以下のコードでは、先ほどのAg(111)表面構造で、2×2のスーパーセルを作り、1番目の原子をAg→Auに置換、2番目の原子を削除しています。
'''
Surface builder by using ASE (https://wiki.fysik.dtu.dk/ase/index.html)
* Installation
https://wiki.fysik.dtu.dk/ase/install.html
* Usage
Prepare a ciffile of a primitive cell
and information of a surface Miller index and the number of layers.
Execute the following:
$ python3 surface_builder_ase.py input.cif output.cif
'''
import os
import sys
import numpy as np
def edit_structure_ase(filename_input,filename_output):
### Reference:
### https://wiki.fysik.dtu.dk/ase/ase/atoms.html
### https://wiki.fysik.dtu.dk/ase/ase/build/surface.html?highlight=ase%20build%20surface#ase.build.surface
### https://wiki.fysik.dtu.dk/ase/ase/build/tools.html
from ase import io
from ase import Atoms
from ase.build import surface, cut, add_vacuum
#####################
### read cif file ###
#####################
atoms_input = io.read(filename=filename_input)
#####################
### build surface ###
#####################
indices = (1,1,1) # Miller index
layers = 5 # number of layers
vacuum = 10.0 # vacuum thickness
### ase.build.surface(lattice, indices, layers, vacuum=None(Ang), tol=1e-10, periodic=False)
atoms = surface(atoms_input, indices, layers, vacuum)
### ###
#################
### supercell ###
#################
atoms = atoms.repeat((2,2,1))
##############################
### replace atomic species ###
##############################
list_chemical_symbols = atoms.get_chemical_symbols()

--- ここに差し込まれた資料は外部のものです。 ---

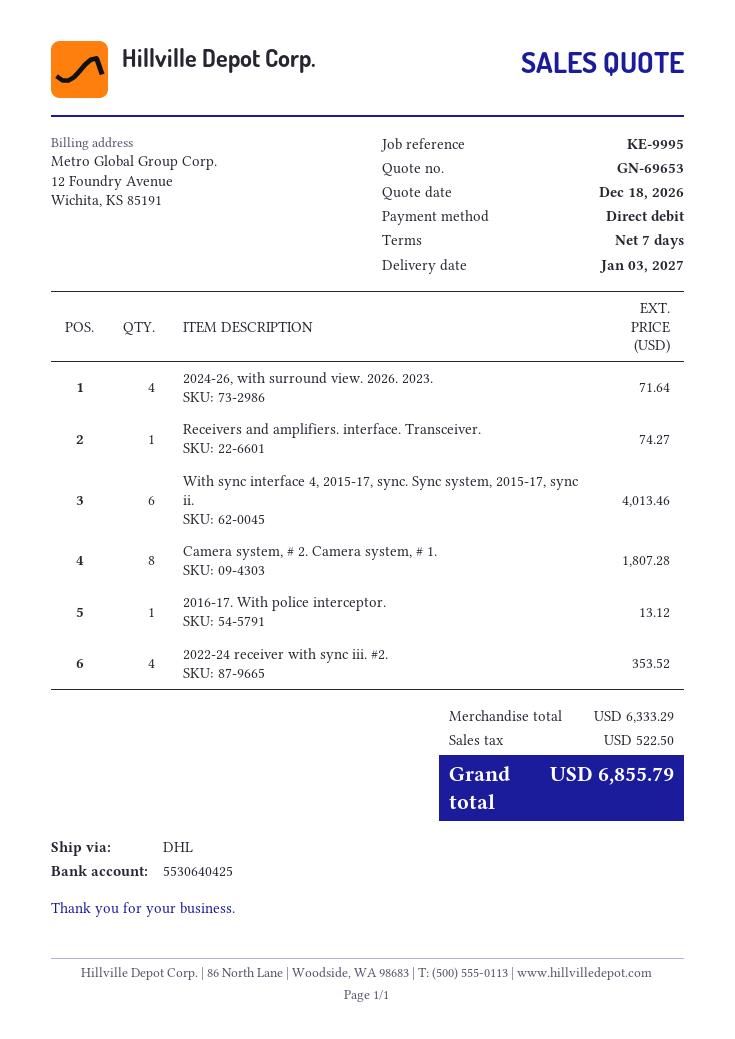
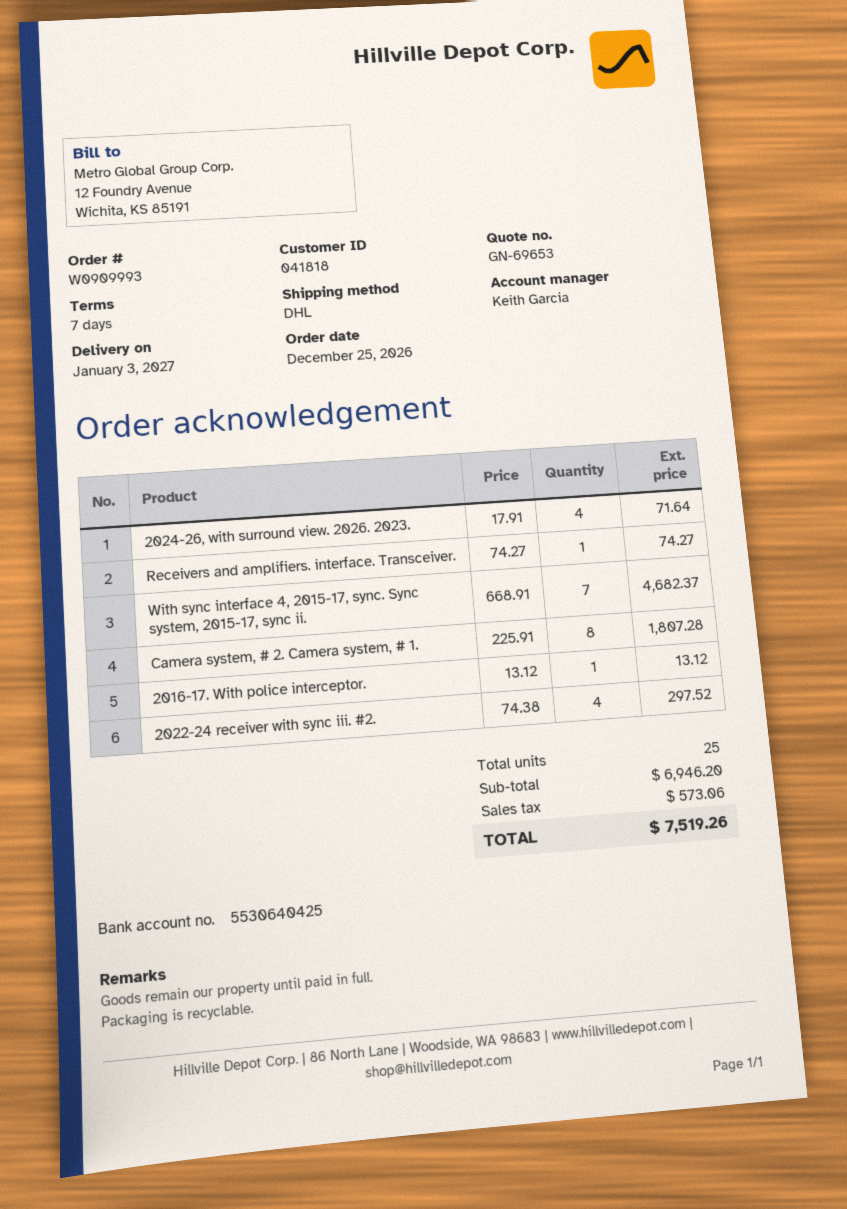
With sync interface 4, 2015-17, sync. Sync system, 2015-17, sync ii.: 6 for 4013.46 -> 7 for 4682.37
2022-24 receiver with sync iii. #2.: 4 for 353.52 -> 4 for 297.52
subtotal: 6333.29 -> 6946.20
tax: 522.50 -> 573.06
total: 6855.79 -> 7519.26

#print("list_chemical_symbols:")
#print(list_chemical_symbols)
list_replace_atoms = [] # index starts from 1
list_replace_atoms = [[1,"Au"]]
#list_replace_atoms = [[3,"Au"],\
# [4,"Au"]]
for index in list_replace_atoms:
list_chemical_symbols[index[0]-1] = index[1]
atoms.set_chemical_symbols(list_chemical_symbols)
#print("list_chemical_symbols:")
#print(list_chemical_symbols)
### ###
####################
### remove atoms ###
####################
list_remove_atoms = [2] # index starts from 1
#list_remove_atoms = [1] # index starts from 1
for i, index_atom in enumerate(list_remove_atoms):
atoms.pop(index_atom-i-1)
######################
### write cif file ###
######################
io.write(filename=filename_output, images=atoms)
return
if __name__ == '__main__':
filename_input=sys.argv[1]
filename_output=sys.argv[2]
filepath = os.getcwd()
current_dir = os.path.basename(filepath)
edit_structure_ase(filename_input,filename_output)
実行時に”warining”が出る場合がありますが、cifファイルは問題なく作成されています。
実際に構造を作成する場合は、OpenMX ViewerやVESTAなどの可視化ツールで構造を見ながら、どの番号の原子を置換・削除するかなどを確かめながら、作業するとよいです。
終わりに
ここでは、ASEを用いた表面構造(スラブ構造)の作り方を説明しました。ASEにはこれら以外にも様々なツールがあります。その他のツールの詳細はASEのHPより確認することができます。